▶ _Extracted data entries_
Segment Open

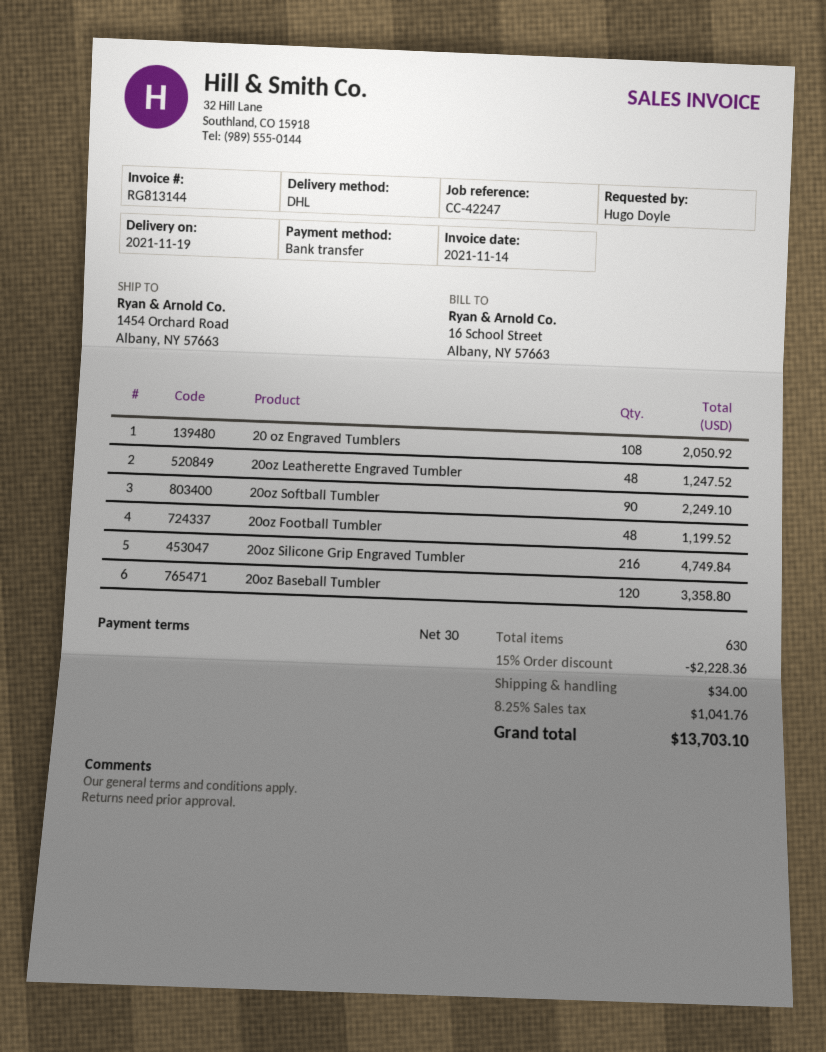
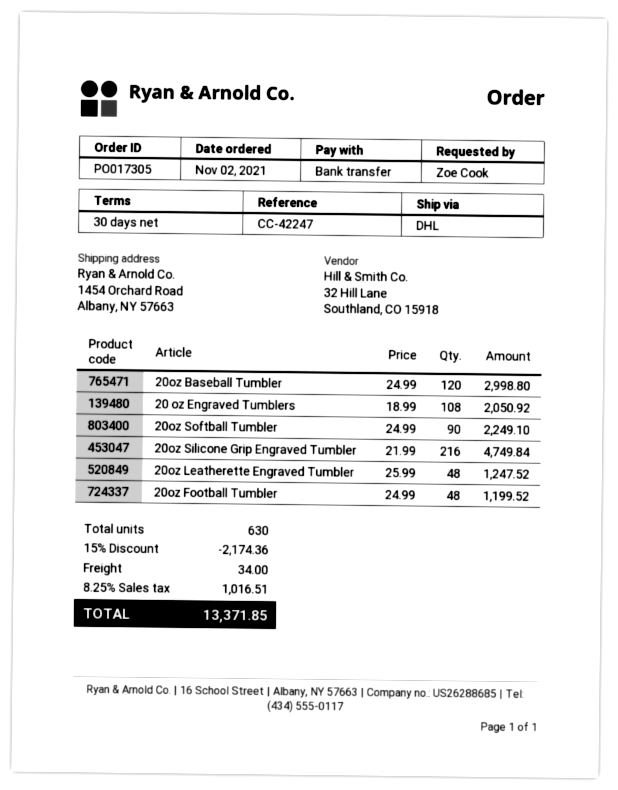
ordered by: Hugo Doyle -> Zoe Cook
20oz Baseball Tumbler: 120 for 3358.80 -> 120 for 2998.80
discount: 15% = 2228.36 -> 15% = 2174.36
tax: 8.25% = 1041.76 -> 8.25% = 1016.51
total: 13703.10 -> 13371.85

Segment Closed
Segment Open

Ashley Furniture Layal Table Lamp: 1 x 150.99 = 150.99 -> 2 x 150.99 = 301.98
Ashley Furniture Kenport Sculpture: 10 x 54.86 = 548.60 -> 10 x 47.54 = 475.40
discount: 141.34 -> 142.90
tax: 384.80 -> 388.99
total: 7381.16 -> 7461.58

Segment Closed

From the records above, quote only the lines running from the line with "Ashley Furniture Layal" to the line with "total: 7381.16 -> 7461.58", both lines included.

Ashley Furniture Layal Table Lamp: 1 x 150.99 = 150.99 -> 2 x 150.99 = 301.98
Ashley Furniture Kenport Sculpture: 10 x 54.86 = 548.60 -> 10 x 47.54 = 475.40
discount: 141.34 -> 142.90
tax: 384.80 -> 388.99
total: 7381.16 -> 7461.58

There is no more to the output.